======== SOURCE DATA

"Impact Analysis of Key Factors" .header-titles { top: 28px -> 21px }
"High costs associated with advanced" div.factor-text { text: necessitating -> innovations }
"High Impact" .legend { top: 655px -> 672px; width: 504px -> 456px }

================
======== SOURCE DATA

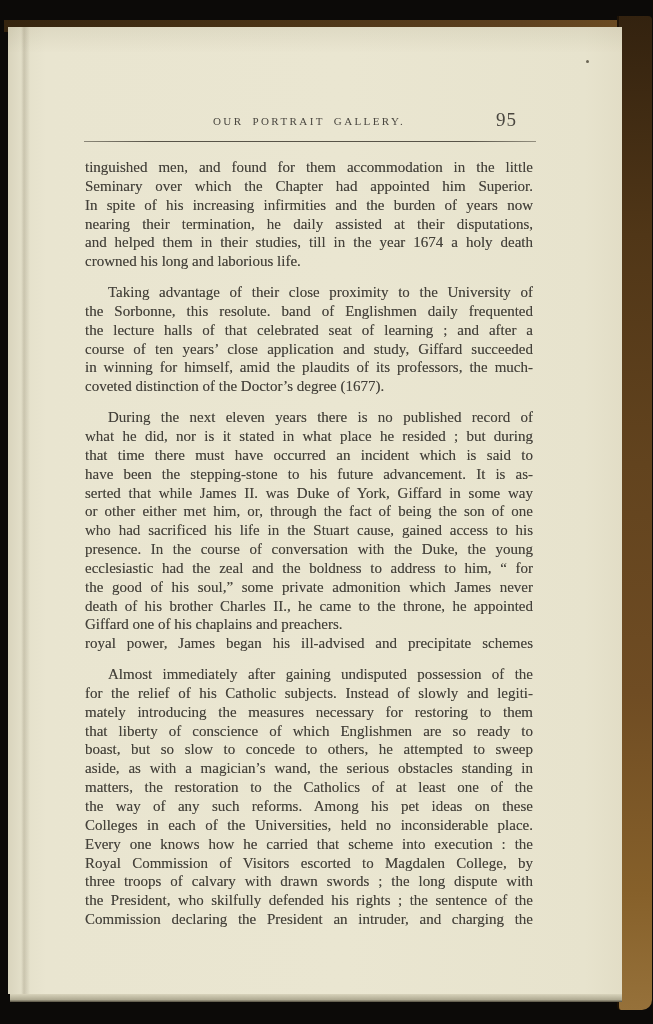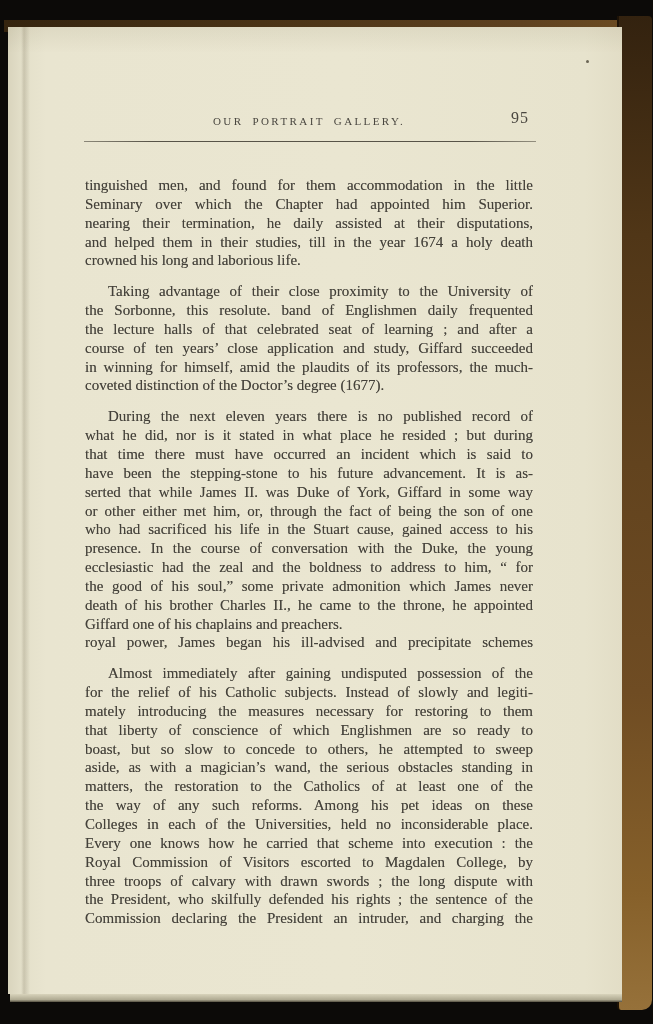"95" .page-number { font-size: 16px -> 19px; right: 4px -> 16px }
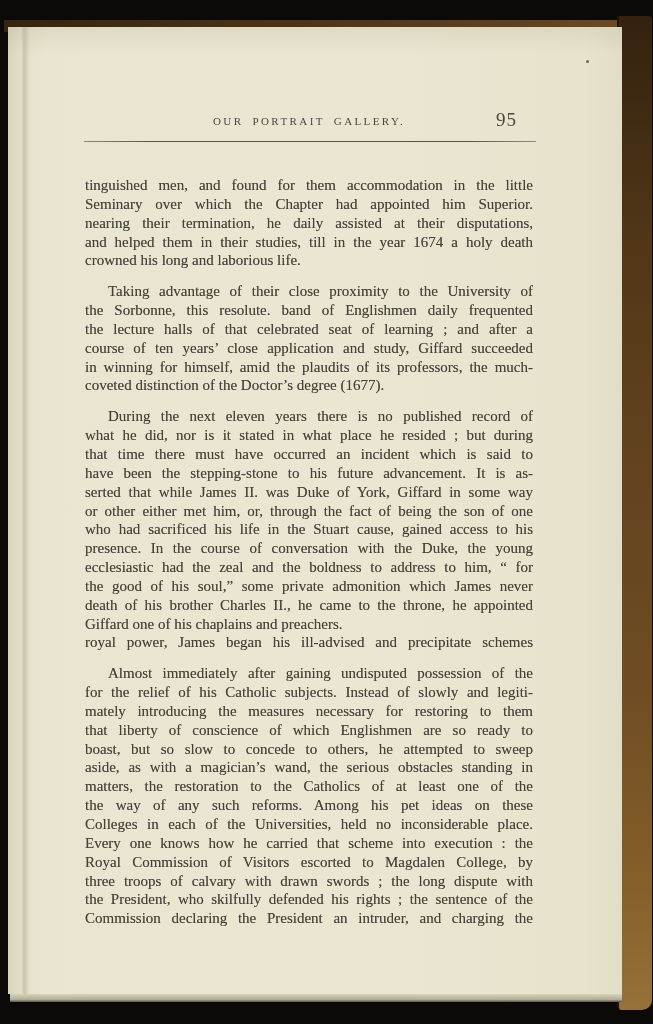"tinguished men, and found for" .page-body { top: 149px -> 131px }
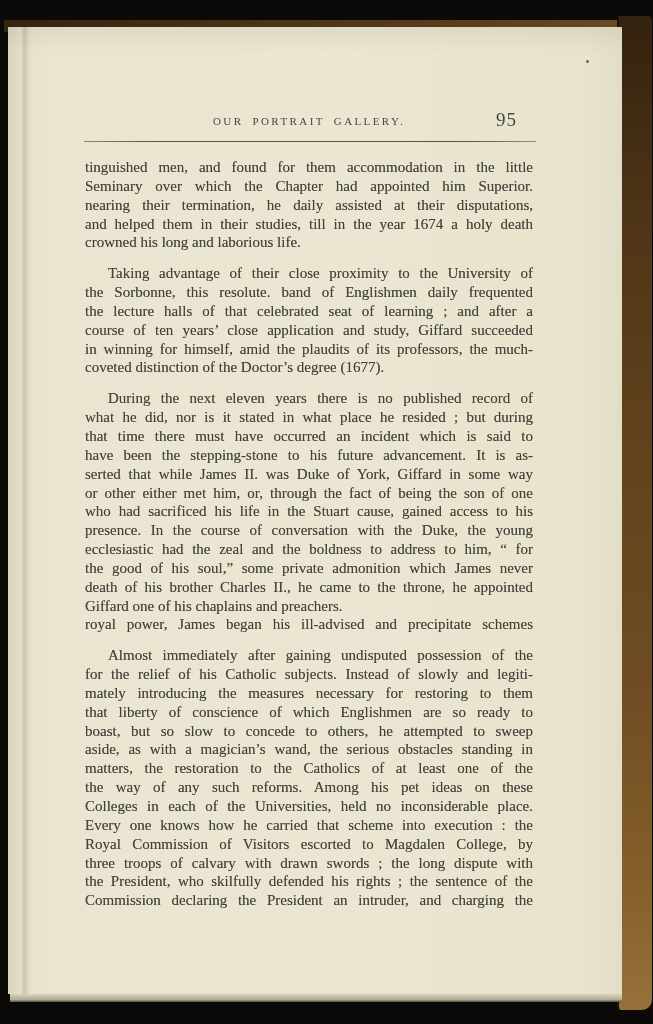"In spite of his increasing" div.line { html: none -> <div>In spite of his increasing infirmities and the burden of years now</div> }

================

AIM OF THE EXERCISE - Set down word for word the lines above from the one with "men, and found" up to and including the one with "html: none ->". Omit every picture.

ANSWER TO THIS PROBLEM -
"tinguished men, and found for" .page-body { top: 149px -> 131px }
"In spite of his increasing" div.line { html: none -> <div>In spite of his increasing infirmities and the burden of years now</div> }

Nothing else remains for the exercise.